Fernando García de Cortázar fue durante su primera etapa de historiador un reconocido experto en historia del País Vasco y de la Iglesia española. Allí demostró todo lo que había que demostrar como historiador de prestigio.
A principios de los años noventa le propuse un desafío: escribir una síntesis de la historia de España, de carácter divulgativo y para lectores no habituales de ese género. Hay que tener en cuenta que la divulgación histórica no tenía prestigio entre los historiadores académicos y que, desde la muerte de Franco, no se había publicado una síntesis de estas características, pues predominaban las historias regionales.
Fernando acogió el proyecto con entusiasmo y lo ejecutó con brillantez. Y de ese modo dinamitó la forma de entender la historia entre sus colegas, el público y, por supuesto, los editores.
Desde entonces se convirtió en el más cotizado de los historiadores, abandonó la historia académica y abrazó la divulgativa como si de una misión evangelizadora se tratara. Gracias a ello ha dejado varios puñados de títulos muy leídos y apreciados por el gran público.
En otro sentido Fernando fue un pionero en alzar la voz contra la ETA, cuando eran un puñado (literal) los que se reunían a pecho descubierto en la calle, cuando la banda mataba a alguien, frente a la inclemencia de los insultos de los aprendices de terrorista. Se puede decir que fue la primera persona que señaló la desnudez de la patología vasca cuando solo se hablaba entre susurros y ante interlocutores de mucha confianza.

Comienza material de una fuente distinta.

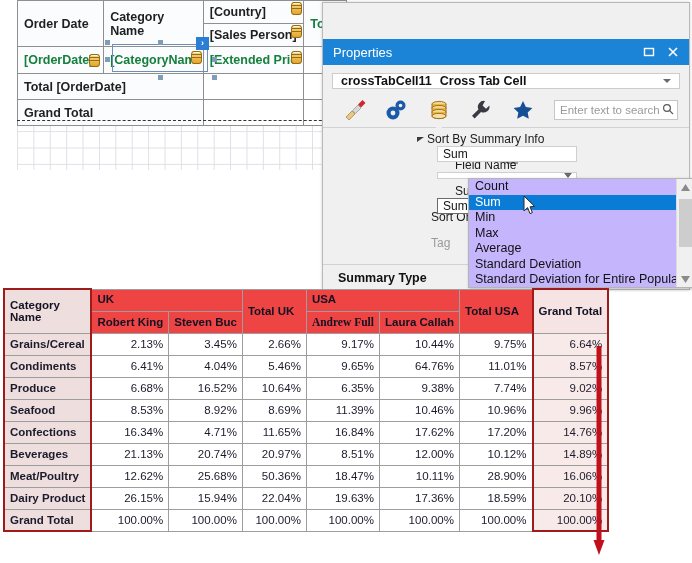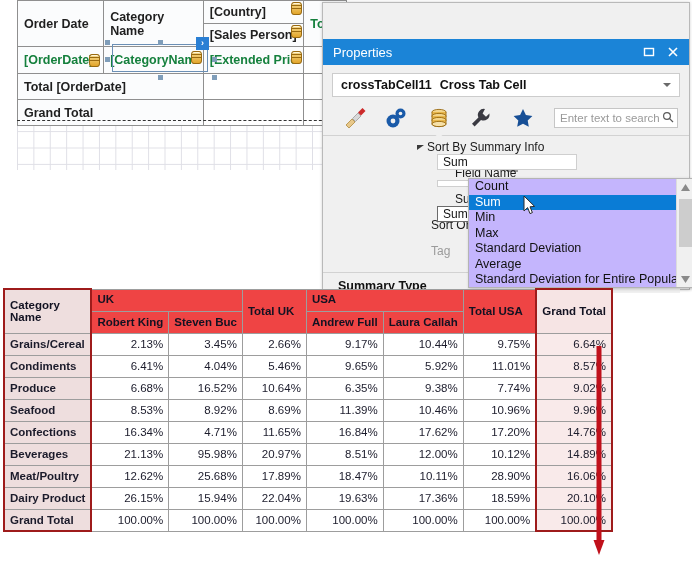"crossTabCell11" .obj-combo { height: 24px -> 16px }
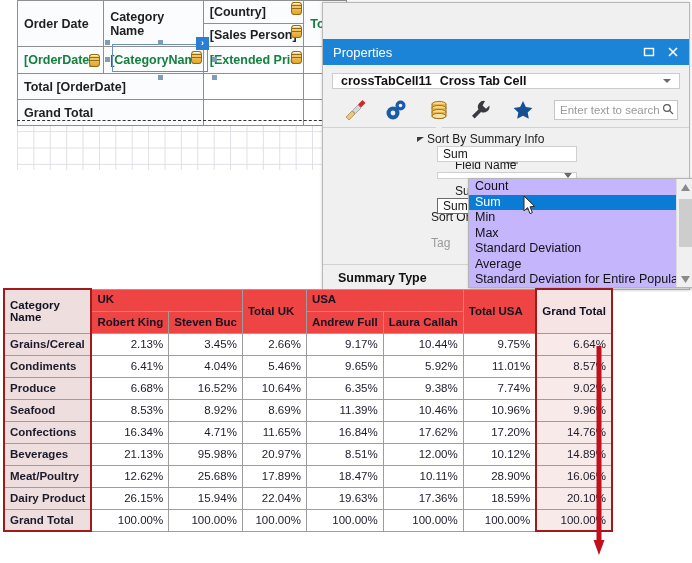"Standard Deviation" div.item { order: before "Average" -> after "Average" }
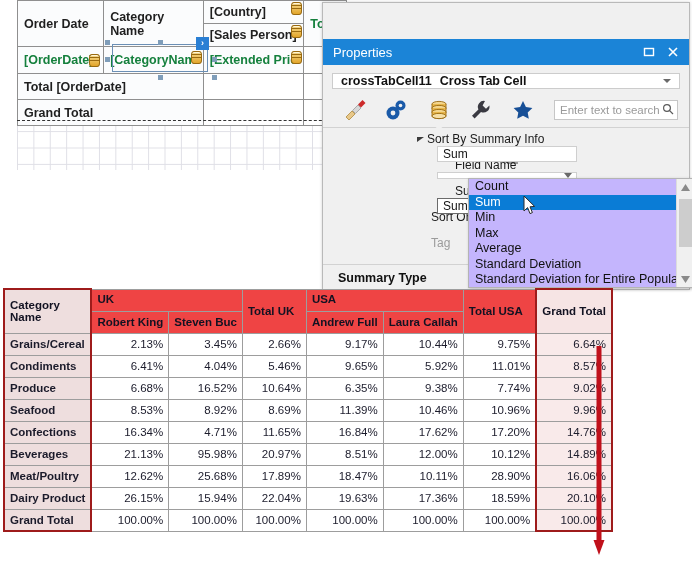"Andrew Full" th { font-family: none -> Liberation Serif, serif }
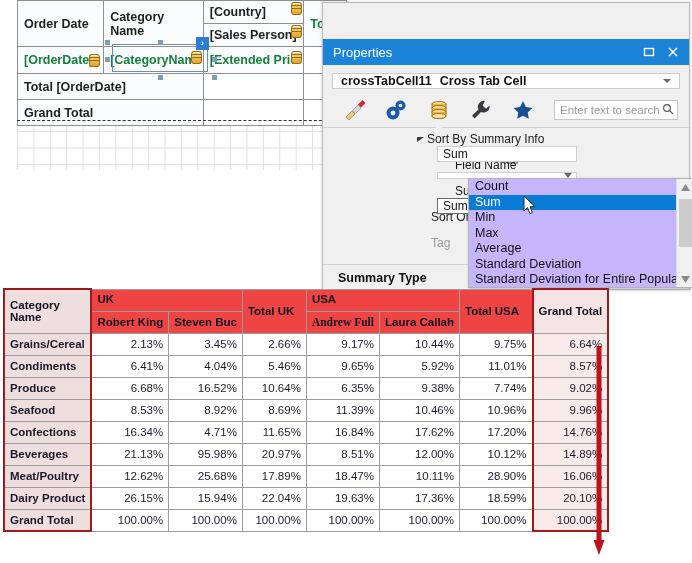"5.92%" td.num { text: 5.92% -> 64.76% }
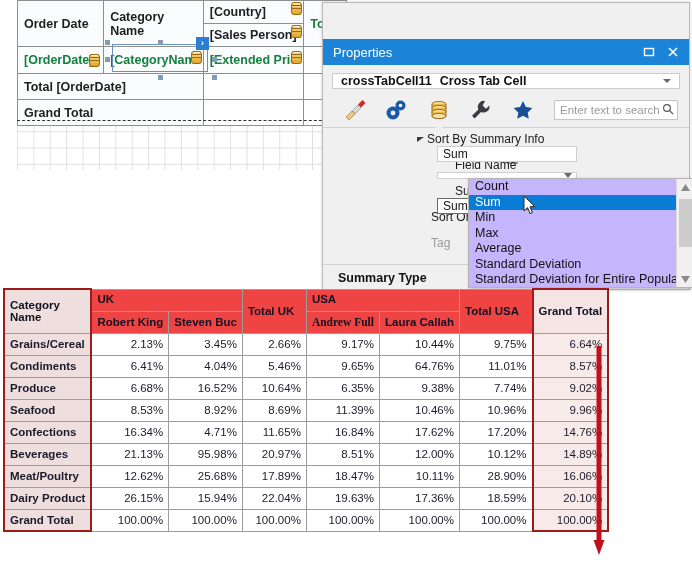"95.98%" td.num { text: 95.98% -> 20.74% }
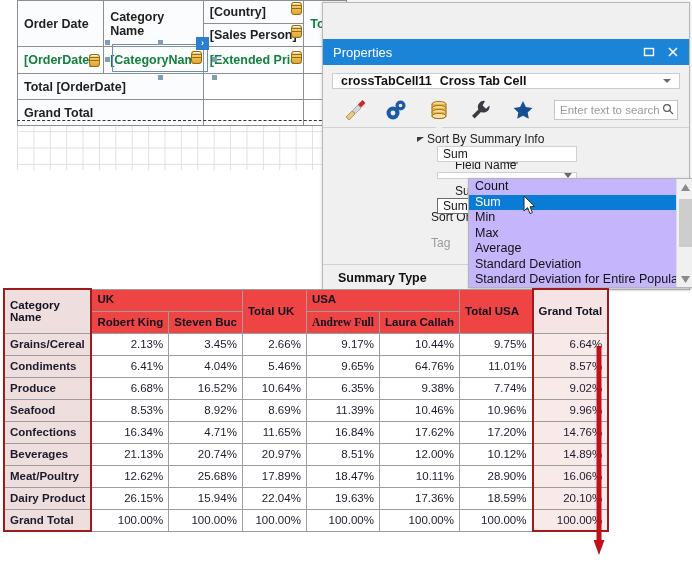"17.89%" td.num { text: 17.89% -> 50.36% }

Cualquier recuerdo de la figura de Fernando no puede obviar su devoción a la palabra escrita, eso que tanto decía de «la voluntad de estilo», la forma además del fondo, y para coronarlo todo, la poesía, el arte más difícil, que tanto leía y que introdujo masivamente (como marca de la casa) en todos sus libros. Quizá escribía tan bien por la mucha poesía que leyó siempre.